If a line in the records below contains the word "cfcbcb", copy it.

Provided data Block Start

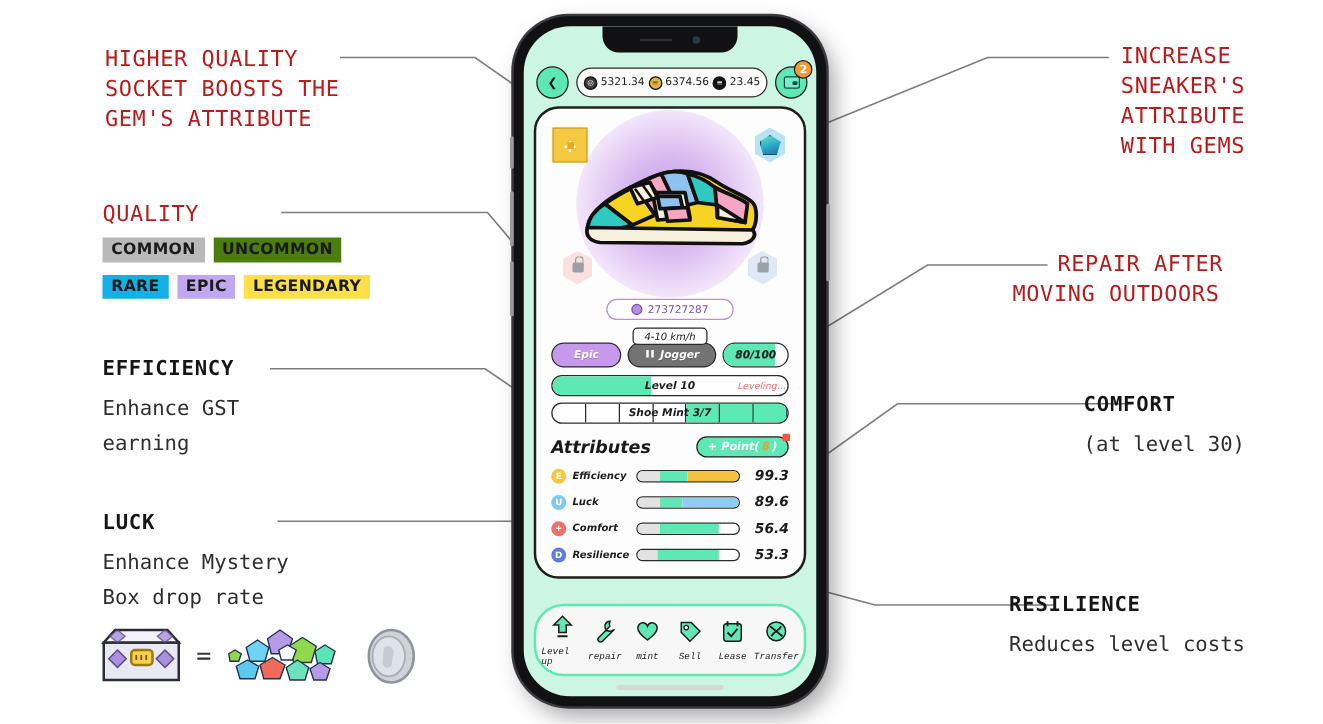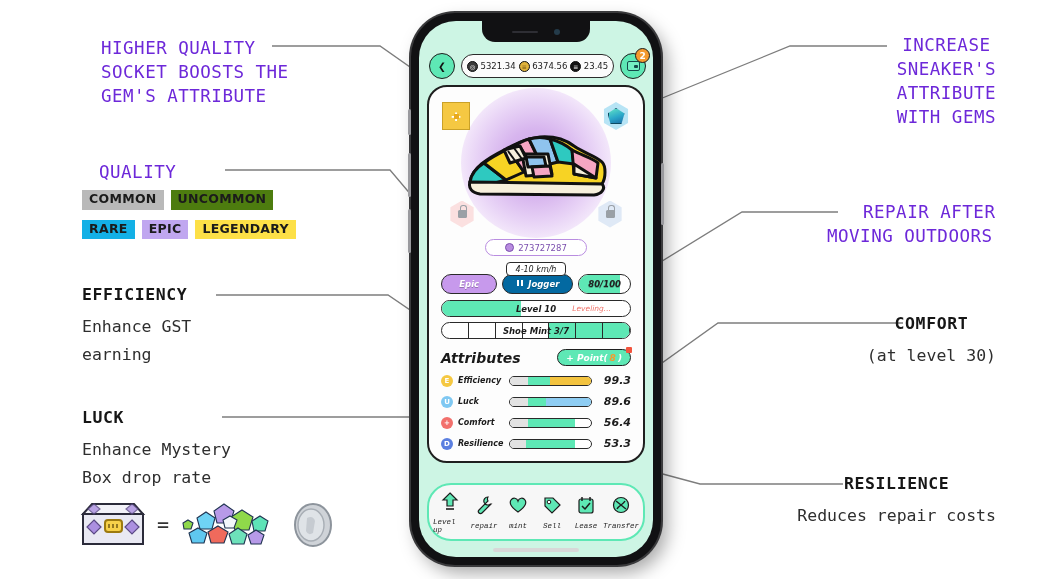--- a/index.html
+++ b/index.html
@@ -7,24 +7,24 @@
     width: 1058px; height: 579px;
     background: #ffffff;
     font-family: "DejaVu Sans Mono", "Liberation Mono", monospace;
     position: relative;
     overflow: hidden;
   }
   .stage { position: absolute; inset: 0; }
 
   
   .ann { position: absolute; color: #2b2b2b; font-family: "DejaVu Sans Mono","Liberation Mono",monospace; }
-  .ann-caps { font-size: 17.5px; line-height: 24px; letter-spacing: .5px; color: #6d28d9; margin-left: 17px; }
+  .ann-caps { font-size: 17.5px; line-height: 24px; letter-spacing: .5px; color: #b91c1c; }
   .ann-head { font-size: 16.5px; font-weight: bold; letter-spacing: .6px; color: #161616; }
   .ann-body { font-size: 16.5px; line-height: 28px; color: #2e2e2e; }
-  .right { text-align: center; }
+  .right { text-align: left; }
 
   .leader { position: absolute; background: none; pointer-events: none; }
 
   
   .chips { position: absolute; display: flex; flex-wrap: wrap; gap: 10px 7px; width: 235px; }
   .chip {
     font-family: "DejaVu Sans","Liberation Sans",sans-serif;
     font-size: 12.5px; font-weight: bold; letter-spacing: .3px;
     padding: 3px 7px 4px; color: #1b1b1b; line-height: 1;
   }
@@ -125,35 +125,35 @@
     background: #fff; display: flex; align-items: center; justify-content: center;
     font-family: "DejaVu Sans","Liberation Sans",sans-serif; font-size: 8px; font-style: italic; color: #222; position: relative; z-index: 3;
   }
   .tri-row { display: flex; align-items: center; justify-content: space-between; gap: 5px; }
   .tag {
     height: 20px; border: 1.5px solid #2a2a2a; border-radius: 11px; display: flex; align-items: center; justify-content: center;
     font-family: "DejaVu Sans","Liberation Sans",sans-serif; font-size: 8.5px; font-style: italic; font-weight: bold; color: #fff;
     text-shadow: 0 1px 0 rgba(0,0,0,.25);
   }
   .tag.epic { background: #c799ec; width: 62px; }
-  .tag.type { background: #0369a1; width: 78px; gap: 3px; }
+  .tag.type { background: #737373; width: 78px; gap: 3px; }
   .tag.dur  { background: #fff; color: #222; width: 58px; position: relative; overflow: hidden; }
   .tag.dur i { position: absolute; left: 0; top: 0; bottom: 0; width: 80%; background: #5ee8b5; }
   .tag.dur span { position: relative; z-index: 2; }
 
   .bar-row {
     margin-top: 6px; height: 17px; border: 1.5px solid #2a2a2a; border-radius: 9px; background: #fff;
     position: relative; overflow: hidden; display: flex; align-items: center;
   }
   .bar-row .fill { position: absolute; left: 0; top: 0; bottom: 0; background: #5ee8b5; }
   .bar-row .lbl {
     position: relative; z-index: 2; width: 100%; text-align: center;
     font-family: "DejaVu Sans","Liberation Sans",sans-serif; font-size: 8.5px; font-style: italic; font-weight: bold; color: #1c1c1c;
   }
-  .bar-row .rt { position: absolute; right: 19px; z-index: 2; font-family: "DejaVu Sans","Liberation Sans",sans-serif; font-size: 7.5px; font-style: italic; color: #f0736a; }
+  .bar-row .rt { position: absolute; right: 1px; z-index: 2; font-family: "DejaVu Sans","Liberation Sans",sans-serif; font-size: 7.5px; font-style: italic; color: #f0736a; }
   .seg-row { margin-top: 5px; height: 17px; border: 1.5px solid #2a2a2a; border-radius: 9px; background: #fff; position: relative; overflow: hidden; display: flex; }
   .seg-row .seg { flex: 1; border-right: 1.2px solid #2a2a2a; }
   .seg-row .seg:last-child { border-right: none; }
   .seg-row .seg.on { background: #5ee8b5; }
   .seg-row .lbl { position: absolute; inset: 0; display: flex; align-items: center; justify-content: center;
     font-family: "DejaVu Sans","Liberation Sans",sans-serif; font-size: 8.5px; font-style: italic; font-weight: bold; color: #1c1c1c; }
 
   
   .attr-head { display: flex; align-items: center; justify-content: space-between; margin: 10px 0 4px; }
   .attr-title { font-family: "DejaVu Sans","Liberation Sans",sans-serif; font-size: 14px; font-weight: bold; font-style: italic; color: #1a1a1a; }
@@ -291,21 +291,21 @@
   <div class="ann right" style="right:62px;top:314px;">
     <div class="ann-head">COMFORT</div>
     <div class="ann-body" style="margin-top:9px;">
       <div>(at level 30)</div>
     </div>
   </div>
 
   <div class="ann right" style="right:62px;top:474px;">
     <div class="ann-head">RESILIENCE</div>
     <div class="ann-body" style="margin-top:9px;">
-      <div>Reduces repair costs</div>
+      <div>Reduces level costs</div>
     </div>
   </div>
 
   <div class="phone">
     <div class="side-btn sb1"></div>
     <div class="side-btn sb2"></div>
     <div class="side-btn sb3"></div>
     <div class="side-btn-r"></div>
 
     <div class="phone-inner">

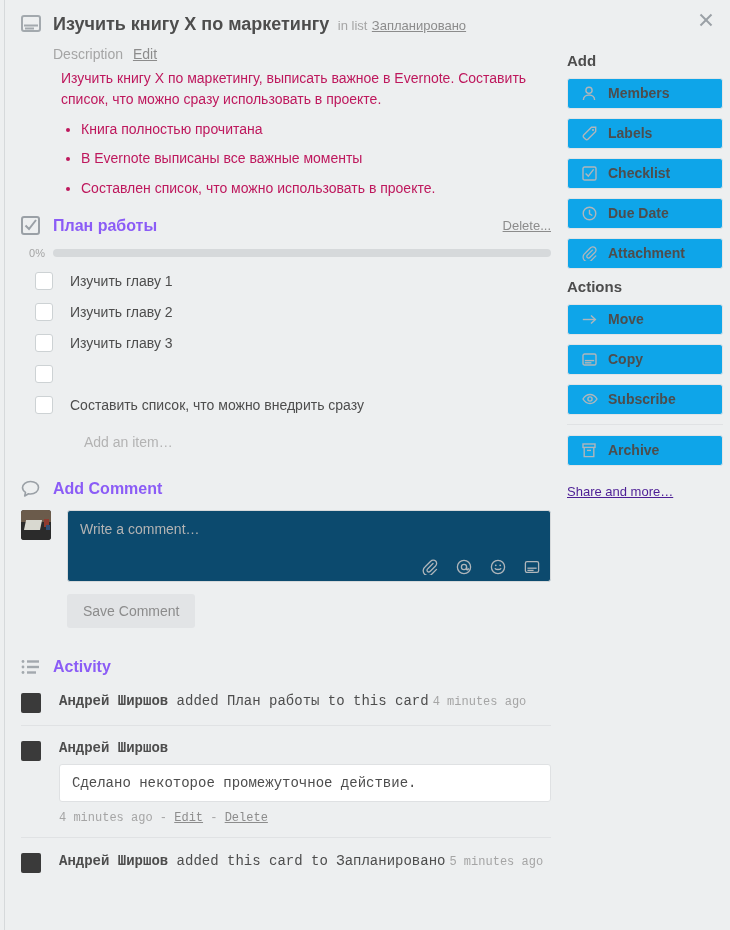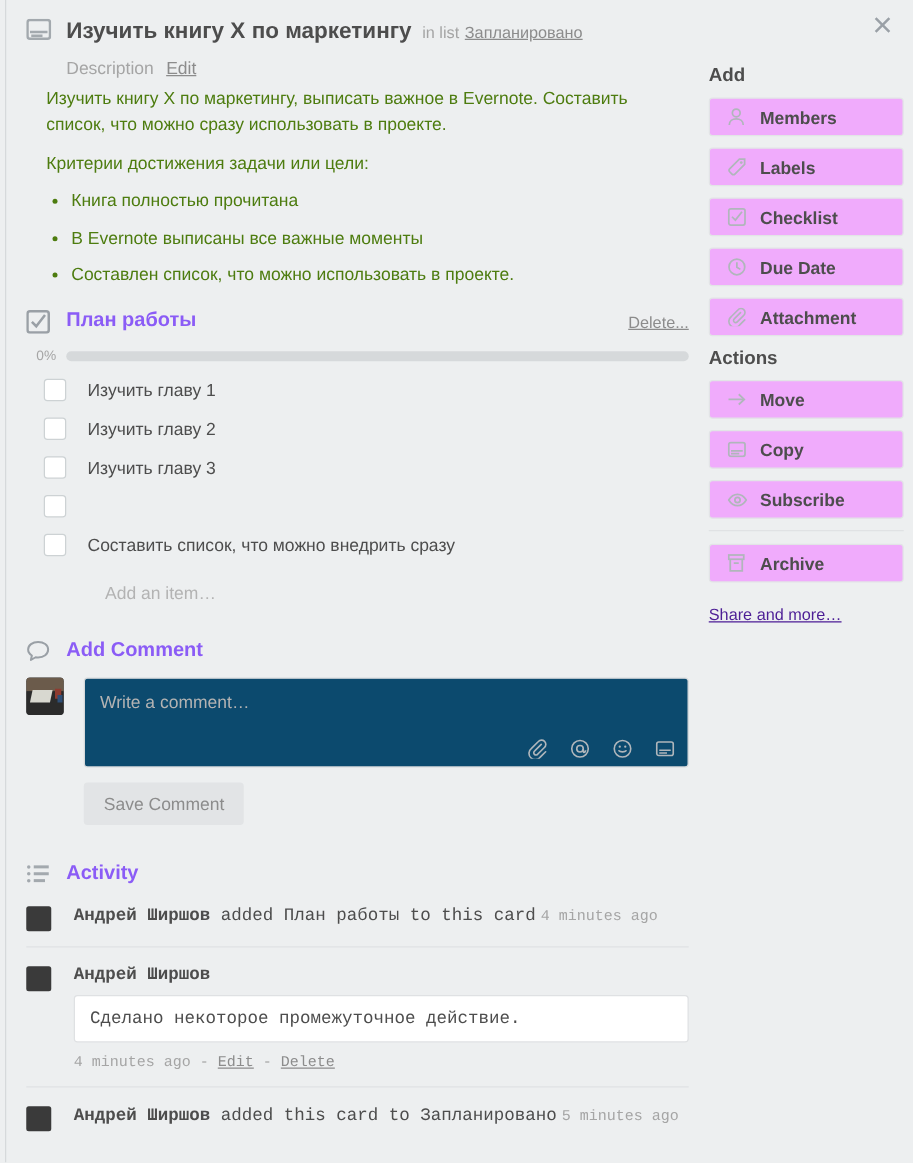--- a/index.html
+++ b/index.html
@@ -36,21 +36,21 @@
   }
 
   
   .cols { display: flex; align-items: flex-start; padding: 0; }
   .main-col { width: 562px; flex: 0 0 562px; padding: 0 16px 0 16px; }
   .side-col { width: 156px; flex: 0 0 156px; padding-top: 10px; }
 
   
   .desc-head { margin: 10px 0 6px 32px; font-size: 14px; color: #a5a5a5; }
   .desc-head .edit { color: #8c8c8c; text-decoration: underline; margin-left: 6px; cursor: pointer; }
-  .desc-body { margin-left: 16px; font-size: 14px; line-height: 1.5; color: #4d7c0f; max-width: 478px; }
+  .desc-body { margin-left: 40px; font-size: 14px; line-height: 1.5; color: #be185d; max-width: 478px; }
   .desc-body p { margin: 0 0 10px 0; }
   .desc-body ul { margin: 0 0 4px 0; padding-left: 20px; }
   .desc-body li { margin-bottom: 10px; line-height: 1.4; }
 
   
   .section-head { display: flex; align-items: center; margin-top: 18px; position: relative; }
   .section-icon { width: 24px; flex: 0 0 24px; margin-right: 8px; display: flex; align-items: center; }
   .section-title { font-size: 16px; font-weight: bold; color: #8b5cf6; }
   .head-action {
     position: absolute; right: 0; bottom: 2px;
@@ -111,21 +111,21 @@
     padding: 9px 12px; font-size: 14px; color: #4d4d4d; line-height: 1.3;
   }
   .act-meta { font-size: 12px; color: #a5a5a5; margin-top: 9px; }
   .act-meta a { color: #8c8c8c; text-decoration: underline; cursor: pointer; }
 
   
   .side-title { font-size: 15px; font-weight: bold; color: #4d4d4d; margin: 6px 0 9px 0; }
   .side-title.actions { }
   .side-btn {
     display: flex; align-items: center;
-    background: #f0abfc; border: 1px solid #e2e4e6; border-radius: 3px;
+    background: #0ea5e9; border: 1px solid #e2e4e6; border-radius: 3px;
     height: 31px; margin-bottom: 9px; padding-left: 14px; cursor: pointer;
   }
   .side-btn .sicon { width: 16px; flex: 0 0 16px; color: #b0b6bb; display: flex; align-items: center; }
   .side-btn .slabel { font-size: 14px; font-weight: bold; color: #4d4d4d; margin-left: 10px; }
   .side-divider { height: 1px; background: #e0e2e4; margin: 3px 0 10px 0; }
   .share-link {
     display: block; font-size: 13px; color: #4c1d95;
     text-decoration: underline; margin-top: 18px; cursor: pointer;
   }
   svg { display: block; }
@@ -160,21 +160,20 @@
 
     <div class="main-col">
 
       <div class="desc-head">
         <span>Description</span>
         <span class="edit">Edit</span>
       </div>
 
       <div class="desc-body">
         <p>Изучить книгу X по маркетингу, выписать важное в Evernote. Составить список, что можно сразу использовать в проекте.</p>
-        <p>Критерии достижения задачи или цели:</p>
         <ul>
           <li>Книга полностью прочитана</li>
           <li>В Evernote выписаны все важные моменты</li>
           <li>Составлен список, что можно использовать в проекте.</li>
         </ul>
       </div>
 
       <div class="section-head">
         <span class="section-icon">
           <svg width="19" height="19" viewBox="0 0 19 19">

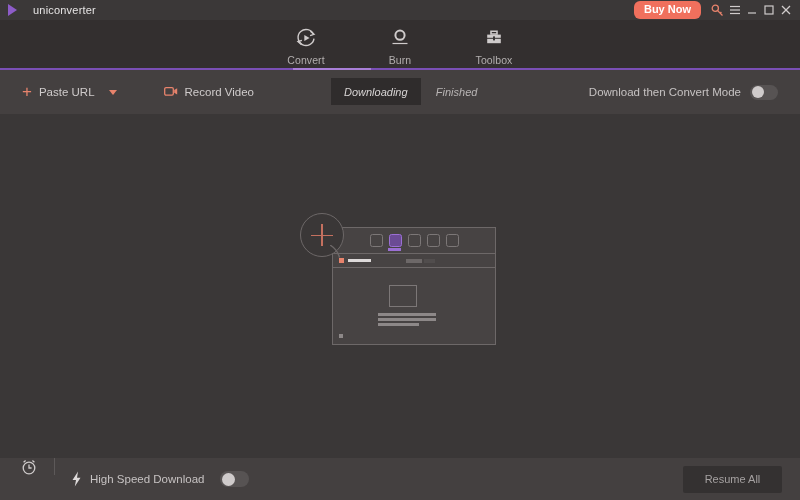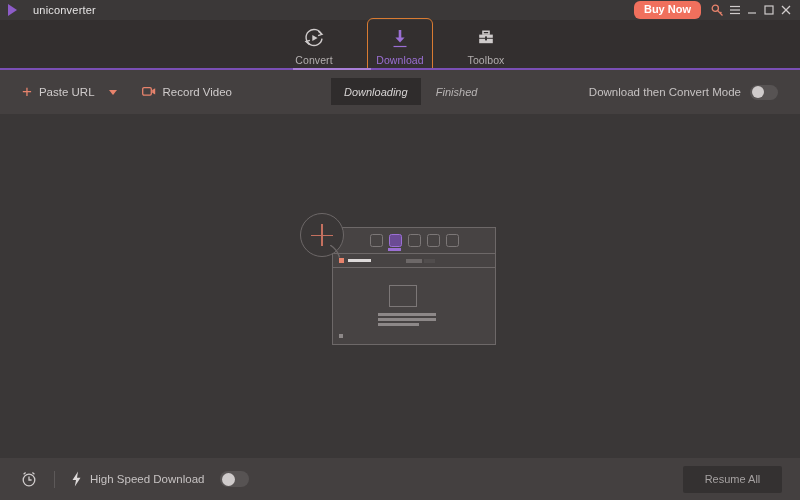--- a/index.html
+++ b/index.html
@@ -54,21 +54,21 @@
   }
   .tb-icon svg { display: block; }
   .tb-icon.last { margin-right: 6px; }
 
   
   .navbar {
     position: absolute; top: 20px; left: 0;
     width: 800px; height: 48px;
     background: #332f2f;
     display: flex; align-items: center; justify-content: center;
-    gap: 20px;
+    gap: 28px;
   }
   .nav-item {
     width: 66px; height: 56px;
     display: flex; flex-direction: column;
     align-items: center; justify-content: center;
     gap: 5px; cursor: pointer; border-radius: 6px;
     border: 1.5px solid transparent;
     position: relative; top: 2px;
   }
   .nav-item.active {
@@ -105,21 +105,21 @@
   .plus-glyph {
     color: #e8836c; font-size: 17px; line-height: 1;
     position: relative; top: -1px; font-weight: 300;
   }
   .caret {
     width: 0; height: 0; margin-left: 7px;
     border-left: 4.5px solid transparent;
     border-right: 4.5px solid transparent;
     border-top: 5px solid #e8836c;
   }
-  .record-video { margin-left: 25px; }
+  .record-video { margin-left: 47px; }
 
   .tabgroup {
     position: absolute; left: 331px; top: 8px;
     display: flex; height: 27px;
   }
   .tabbtn {
     min-width: 72px; padding: 0 13px; height: 27px;
     display: flex; align-items: center; justify-content: center;
     font-size: 11px; color: #b9b5b5; cursor: pointer;
     background: transparent; border: none;
@@ -239,21 +239,21 @@
   .mag-tail {
     position: absolute; left: 30px; top: 32px;
     width: 14px; height: 14px;
   }
 
   
   .bottombar {
     position: absolute; left: 0; top: 458px;
     width: 800px; height: 42px;
     background: #444040;
-    display: flex; align-items: center;
+    display: flex; 
   }
   .alarm-icon {
     margin-left: 20px; width: 18px; height: 18px;
     display: flex; align-items: center; justify-content: center;
     cursor: pointer;
   }
   .bb-divider {
     width: 1px; height: 17px; background: #5d5959; margin-left: 16px;
   }
   .hsd {
@@ -339,31 +339,31 @@
         <svg width="22" height="22" viewBox="0 0 22 22">
           <path d="M18.5 7.5 A8 8 0 1 0 19 11.6" fill="none" stroke="#cfcbcb" stroke-width="1.4"></path>
           <path d="M15.3 4.3 L19 7.3 L15.1 8.6" fill="none" stroke="#cfcbcb" stroke-width="1.4"></path>
           <path d="M6.6 17.6 L3 14.6 L6.9 13.3" fill="none" stroke="#cfcbcb" stroke-width="1.4"></path>
           <path d="M9.3 7.9 L14.6 11 L9.3 14.1 Z" fill="#cfcbcb"></path>
         </svg>
       </span>
       <span class="nav-label">Convert</span>
     </div>
 
-    <div class="nav-item active">
+
+    <div class="nav-item">
       <span class="nav-icon">
         <svg width="22" height="22" viewBox="0 0 22 22">
-          <path d="M11 3 V12.2" stroke="#9b6fd4" stroke-width="2.6" fill="none"></path>
-          <path d="M6.4 10.5 L11 15.4 L15.6 10.5 Z" fill="#9b6fd4"></path>
-          <path d="M4.5 19.5 H17.5" stroke="#9b6fd4" stroke-width="1.2" fill="none"></path>
-        </svg>
-      </span>
-      <span class="nav-label">Download</span>
-    </div>
-
+          <circle cx="11" cy="8.2" r="4.6" fill="none" stroke="#cfcbcb" stroke-width="2"></circle>
+          <circle cx="11" cy="8.2" r="1.5" fill="#3a3737"></circle>
+          <path d="M3.5 16.5 H18.5" stroke="#cfcbcb" stroke-width="1.2" fill="none"></path>
+        </svg>
+      </span>
+      <span class="nav-label">Burn</span>
+    </div>
 
 
     <div class="nav-item">
       <span class="nav-icon">
         <svg width="22" height="22" viewBox="0 0 22 22">
           <path d="M8 4.2 H14 V7 H8 Z" fill="none" stroke="#cfcbcb" stroke-width="1.6"></path>
           <rect x="4.2" y="7.6" width="13.6" height="3.2" fill="#cfcbcb"></rect>
           <rect x="4.2" y="11.8" width="13.6" height="4.4" fill="#cfcbcb"></rect>
           <rect x="10" y="9.4" width="2" height="4" fill="#3a3737"></rect>
         </svg>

Provided data Block End

■ **Answer space**:
           <path d="M18.5 7.5 A8 8 0 1 0 19 11.6" fill="none" stroke="#cfcbcb" stroke-width="1.4"></path>
           <path d="M15.3 4.3 L19 7.3 L15.1 8.6" fill="none" stroke="#cfcbcb" stroke-width="1.4"></path>
           <path d="M6.6 17.6 L3 14.6 L6.9 13.3" fill="none" stroke="#cfcbcb" stroke-width="1.4"></path>
           <path d="M9.3 7.9 L14.6 11 L9.3 14.1 Z" fill="#cfcbcb"></path>
+          <circle cx="11" cy="8.2" r="4.6" fill="none" stroke="#cfcbcb" stroke-width="2"></circle>
+          <path d="M3.5 16.5 H18.5" stroke="#cfcbcb" stroke-width="1.2" fill="none"></path>
           <path d="M8 4.2 H14 V7 H8 Z" fill="none" stroke="#cfcbcb" stroke-width="1.6"></path>
           <rect x="4.2" y="7.6" width="13.6" height="3.2" fill="#cfcbcb"></rect>
           <rect x="4.2" y="11.8" width="13.6" height="4.4" fill="#cfcbcb"></rect>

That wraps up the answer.